I faced the same problem. The corresponding error message I get is
ValueError: You should supply an encoding or a list of encodings to this method that includes input_ids, but you provided ['attention_mask']
Deep diving into the library code of transformers
and torch
I’ve found the following solution:
The function being executed, which you have commented, is the following:
(taken from transformers/trainer_utils.py:686
)
def _remove_columns(self, feature: dict) -> dict:
if not isinstance(feature, dict):
return feature
if not self.message_logged and self.logger and self.model_name:
ignored_columns = list(set(feature.keys()) - set(self.signature_columns))
if len(ignored_columns) > 0:
dset_description = "" if self.description is None else f"in the {self.description} set"
self.logger.info(
f"The following columns {dset_description} don't have a corresponding argument in "
f"`{self.model_name}.forward` and have been ignored: {', '.join(ignored_columns)}."
f" If {', '.join(ignored_columns)} are not expected by `{self.model_name}.forward`, "

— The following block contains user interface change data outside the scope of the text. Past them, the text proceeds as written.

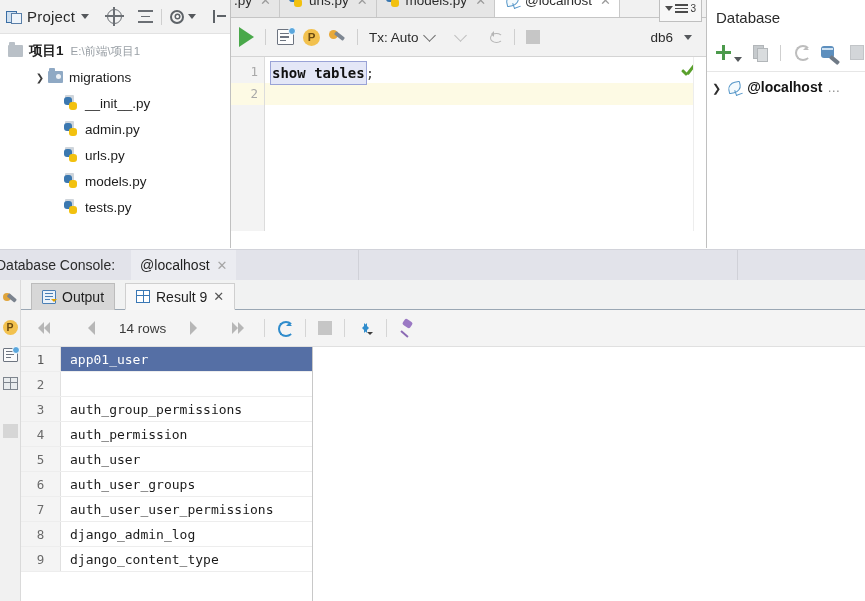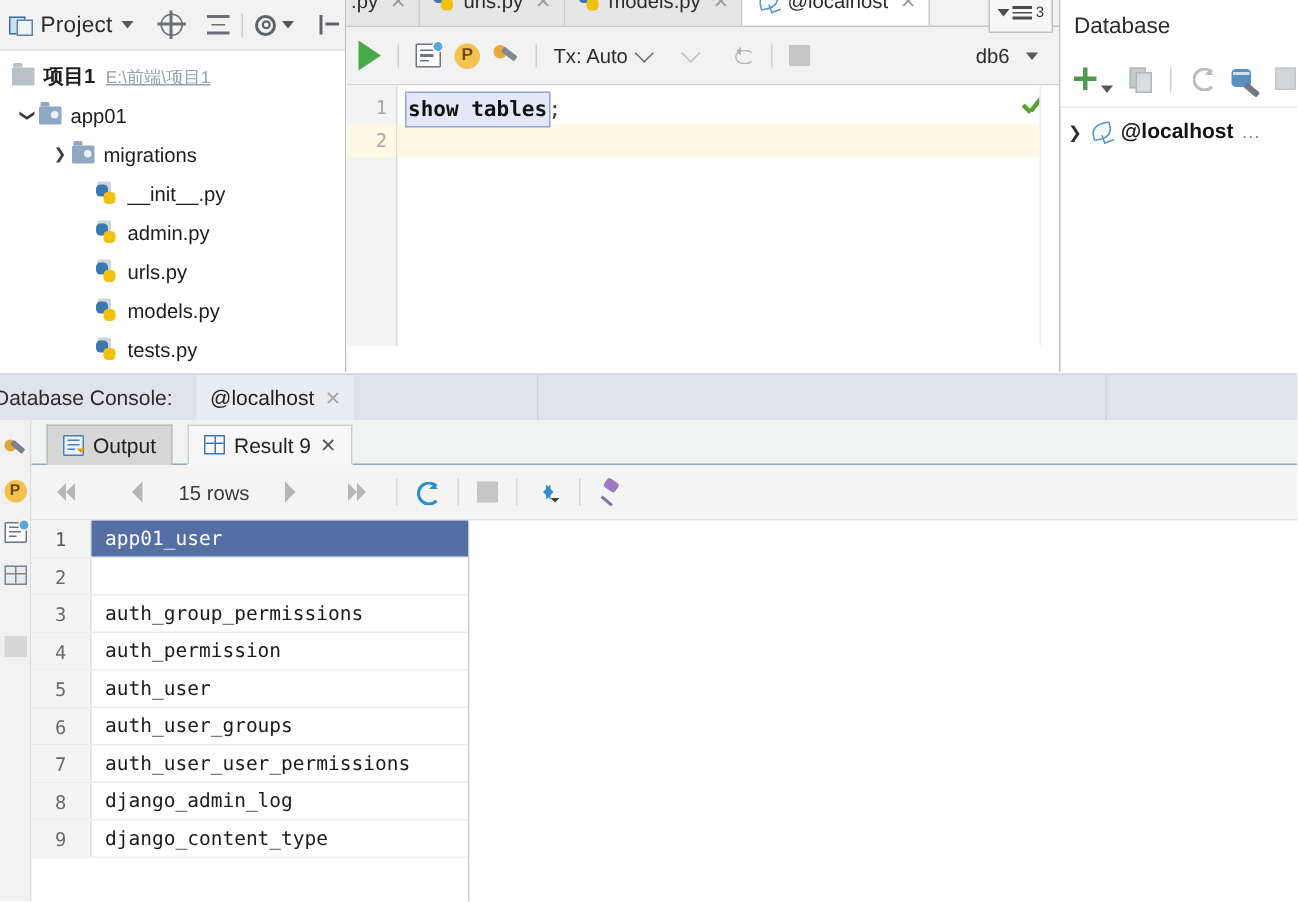--- a/index.html
+++ b/index.html
@@ -70,21 +70,21 @@
   .folder-icon.blue{background:#8fa9c4;}
   .folder-icon.blue:before{background:#8fa9c4;}
   .folder-icon .dot{position:absolute;right:2px;top:3px;width:5px;height:5px;border-radius:50%;background:#edf1f5;}
   .py-icon{width:15px;height:15px;flex:none;margin-right:6px;position:relative;}
   .py-icon .p1,.py-icon .p2{position:absolute;width:8px;height:8px;border-radius:3px;}
   .py-icon .p1{left:0;top:1px;background:#3b78b0;}
   .py-icon .p2{left:5px;top:6px;background:#f2c10f;}
   .py-icon .sh{position:absolute;left:1px;top:-1px;width:9px;height:9px;background:#cfd5db;border-radius:1px;}
   .tlabel{font-size:13.5px;color:#1d1d1d;}
   .tlabel.bold{font-weight:bold;}
-  .tpath{font-size:11.5px;color:#9aa0a6;margin-left:7px;text-decoration:underline;}
+  .tpath{font-size:11.5px;color:#9aa0a6;margin-left:7px;}
 
   
   #editor-area {
     position: absolute; left: 231px; top: 0; width: 475px; height: 248px;
     background: #ffffff;
   }
   #tabbar {
     height: 18px; background:#f1f1f1; display:flex; align-items:flex-end;
     border-bottom: 1px solid #c5c5c5; position:relative;
   }
@@ -334,27 +334,20 @@
     </div>
 
     <div id="project-tree">
 
       <div class="tnode" style="padding-left:8px">
         <span class="folder-icon"></span>
         <span class="tlabel bold">项目1</span>
         <span class="tpath">E:\前端\项目1</span>
       </div>
 
-      <div class="tnode" style="padding-left:10px">
-        <span class="arrow down"></span>
-        <span class="folder-icon blue">
-            <span class="dot"></span>
-          </span>
-        <span class="tlabel">app01</span>
-      </div>
 
       <div class="tnode" style="padding-left:32px">
         <span class="arrow right"></span>
         <span class="folder-icon blue">
             <span class="dot"></span>
           </span>
         <span class="tlabel">migrations</span>
       </div>
 
       <div class="tnode" style="padding-left:64px">
@@ -562,21 +555,21 @@
         <span>Result 9</span>
         <span class="x">✕</span>
       </div>
     </div>
 
     <div id="result-toolbar">
       <span class="nav-first"></span>
       <span style="width:6px"></span>
       <span class="nav-prev"></span>
       <span style="width:4px"></span>
-      <span class="rows-label">15 rows</span>
+      <span class="rows-label">14 rows</span>
       <span style="width:4px"></span>
       <span class="nav-next"></span>
       <span style="width:8px"></span>
       <span class="nav-last"></span>
       <span class="rsep"></span>
       <span class="refresh-icon blue"></span>
       <span class="rsep"></span>
       <span class="stop-icon"></span>
       <span class="rsep"></span>
       <span class="blue-arrows">

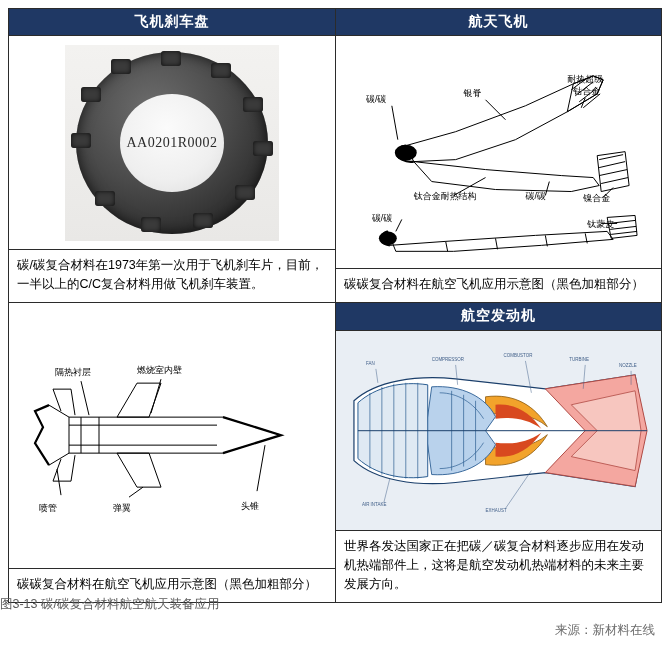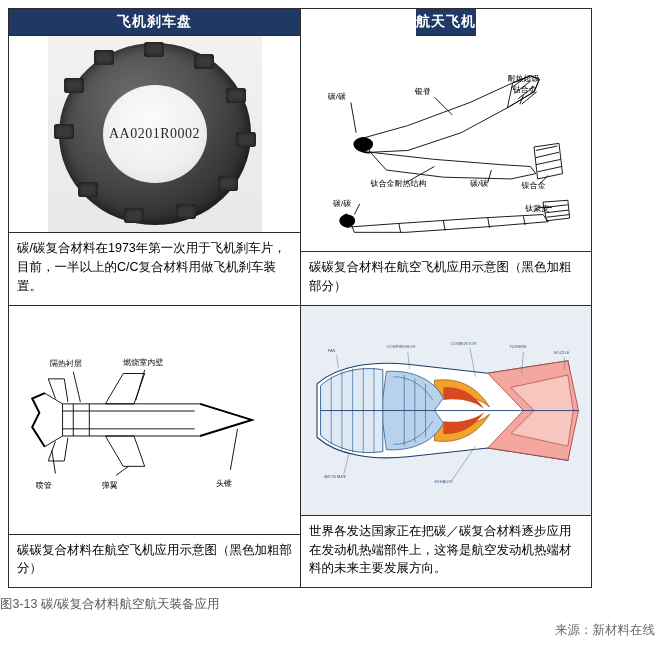--- a/index.html
+++ b/index.html
@@ -18,36 +18,36 @@
   .page {
     position: relative;
     width: 669px;
     height: 649px;
     box-sizing: border-box;
   }
   .grid {
     position: absolute;
     left: 8px;
     top: 8px;
-    width: 584px;
+    width: 654px;
     height: 580px;
     display: grid;
     grid-template-columns: 1fr 1fr;
     grid-template-rows: 1fr 1fr;
     gap: 0px;
   }
   .cell {
     border: 1px solid #2b2b2b;
     box-sizing: border-box;
     display: flex;
     flex-direction: column;
     background: #fff;
   }
   .cell.tl { border-right-width: 0px; border-bottom-width: 0px; }
-  .cell.tr { border-bottom-width: 0px; align-items: center; }
+  .cell.tr { border-bottom-width: 0px; }
   .cell.bl { border-right-width: 0px; }
   .cell-header {
     background: #1f3864;
     color: #ffffff;
     font-weight: bold;
     font-size: 14px;
     text-align: center;
     padding: 5px 0 6px 0;
     letter-spacing: 1px;
     line-height: 1.1;
@@ -282,20 +282,21 @@
           <text class="lbl" x="128" y="38">燃烧室内壁</text>
           <text class="lbl" x="30" y="176">喷管</text>
           <text class="lbl" x="104" y="176">弹翼</text>
           <text class="lbl" x="232" y="174">头锥</text>
         </svg>
       </div>
       <div class="cell-caption">碳碳复合材料在航空飞机应用示意图（黑色加粗部分）</div>
     </div>
 
     <div class="cell br">
+      <div class="cell-header">航空发动机</div>
       <div class="cell-body">
         <div class="engine-wrap">
           <svg class="svg-panel" viewBox="0 0 326 200" preserveAspectRatio="xMidYMid meet">
             <rect x="0" y="0" width="326" height="200" fill="#e9eef4"></rect>
 
             <path d="M18 70 C 40 50, 80 44, 120 48 L210 58 L300 44 L310 100 L300 156 L210 142 L120 152 C 80 156, 40 150, 18 130 Z" fill="#ffffff" stroke="#1b3f6b" stroke-width="1.2"></path>
 
             <path d="M210 58 L300 44 L312 100 L300 156 L210 142 L250 100 Z" fill="#f4a7a0" stroke="#b04a44" stroke-width="1"></path>
             <path d="M236 74 L300 60 L306 100 L300 140 L236 126 L262 100 Z" fill="#f7c6bf" stroke="#b04a44" stroke-width=".8"></path>
 

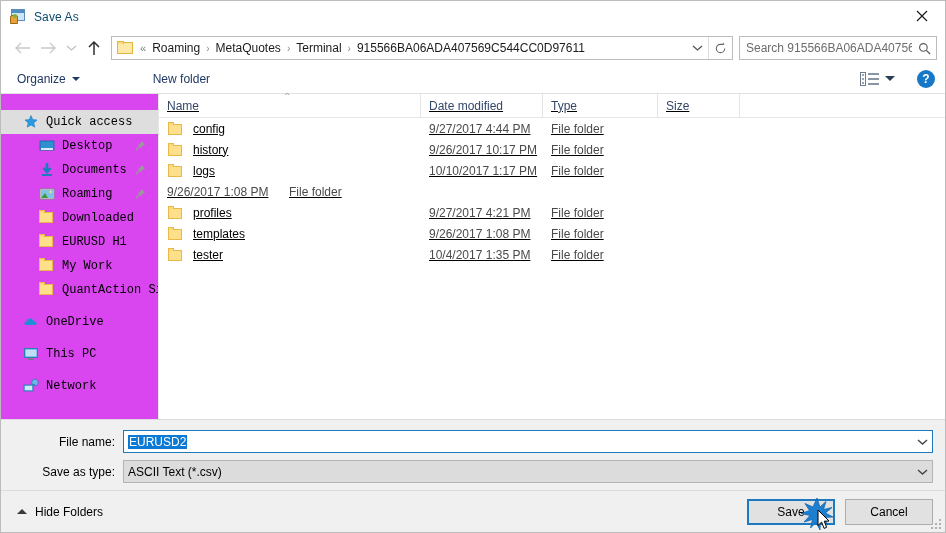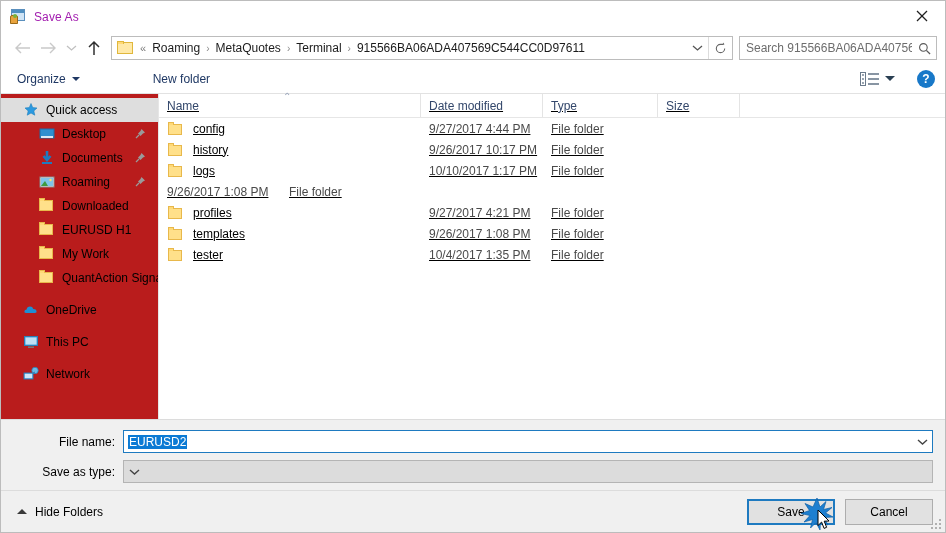--- a/index.html
+++ b/index.html
@@ -48,21 +48,21 @@
     background: #e8a33d;
     border: 1px solid #9b6a18;
     border-radius: 2px 2px 0 0;
   }
   .title-icon .person::before {
     content: ""; position: absolute;
     left: 1.5px; top: -2px; width: 4px; height: 4px;
     background: #78b33c; border-radius: 50%;
   }
   .title-text {
-    font-size: 12px; color: #a21caf;
+    font-size: 12px; color: #0c4a6e;
     letter-spacing: 0.1px;
   }
   .close-btn {
     position: absolute; right: 0; top: 0;
     width: 46px; height: 30px;
     display: flex; align-items: center; justify-content: center;
     cursor: default;
   }
   .close-btn svg { display: block; }
 
@@ -179,24 +179,25 @@
   }
 
   
   .body {
     flex: 1 1 auto; display: flex;
     background: #fff; min-height: 0;
     border-bottom: 1px solid #dcdcdc;
   }
   .sidebar {
     width: 158px; flex: 0 0 158px;
-    background: #b91c1c;
+    background: #d946ef;
     border-right: 1px solid #e6e6e6;
-    padding-top: 4px;
+    padding-top: 16px;
     overflow: hidden;
+    font-family: Liberation Mono, monospace;
   }
   .nav-item {
     height: 24px; display: flex; align-items: center;
     padding-left: 22px; position: relative;
     font-size: 12px; color: #000;
     white-space: nowrap;
   }
   .nav-item.root { padding-left: 22px; }
   .nav-item.child { padding-left: 38px; }
   .nav-item.selected { background: #dedede; }
@@ -699,20 +700,21 @@
         <div class="chev">
           <svg width="11" height="8" viewBox="0 0 11 8">
             <path d="M1 2 L5.5 6 L10 2" fill="none" stroke="#444" stroke-width="1.4"></path>
           </svg>
         </div>
       </div>
     </div>
     <div class="formrow">
       <div class="formlabel">Save as type:</div>
       <div class="combo disabled">
+        <div class="val">ASCII Text (*.csv)</div>
         <div class="chev">
           <svg width="11" height="8" viewBox="0 0 11 8">
             <path d="M1 2 L5.5 6 L10 2" fill="none" stroke="#444" stroke-width="1.4"></path>
           </svg>
         </div>
       </div>
     </div>
   </div>
 
   <div class="footer">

" you can safely ignore this message."
)
self.message_logged = True
return {k: v for k, v in feature.items() if k in self.signature_columns}
As the log message states, we run into this problem, because we are trying to train a model, whose forward
function does not use corresponding parameter names. For me this happened because I am trying to train a custom model with a custom forward
function:
def forward(self, tokens, attention_mask): ...
So, the _remove_columns
function removed all entries in the fetched datapoint, that do not correspond to 'tokens'
or 'attention_mask'
, therefore raising the ValueError
mentioned above. Changing the forward
function to
def forward(self, input_ids, attention_mask): ...
has solved this problem for me.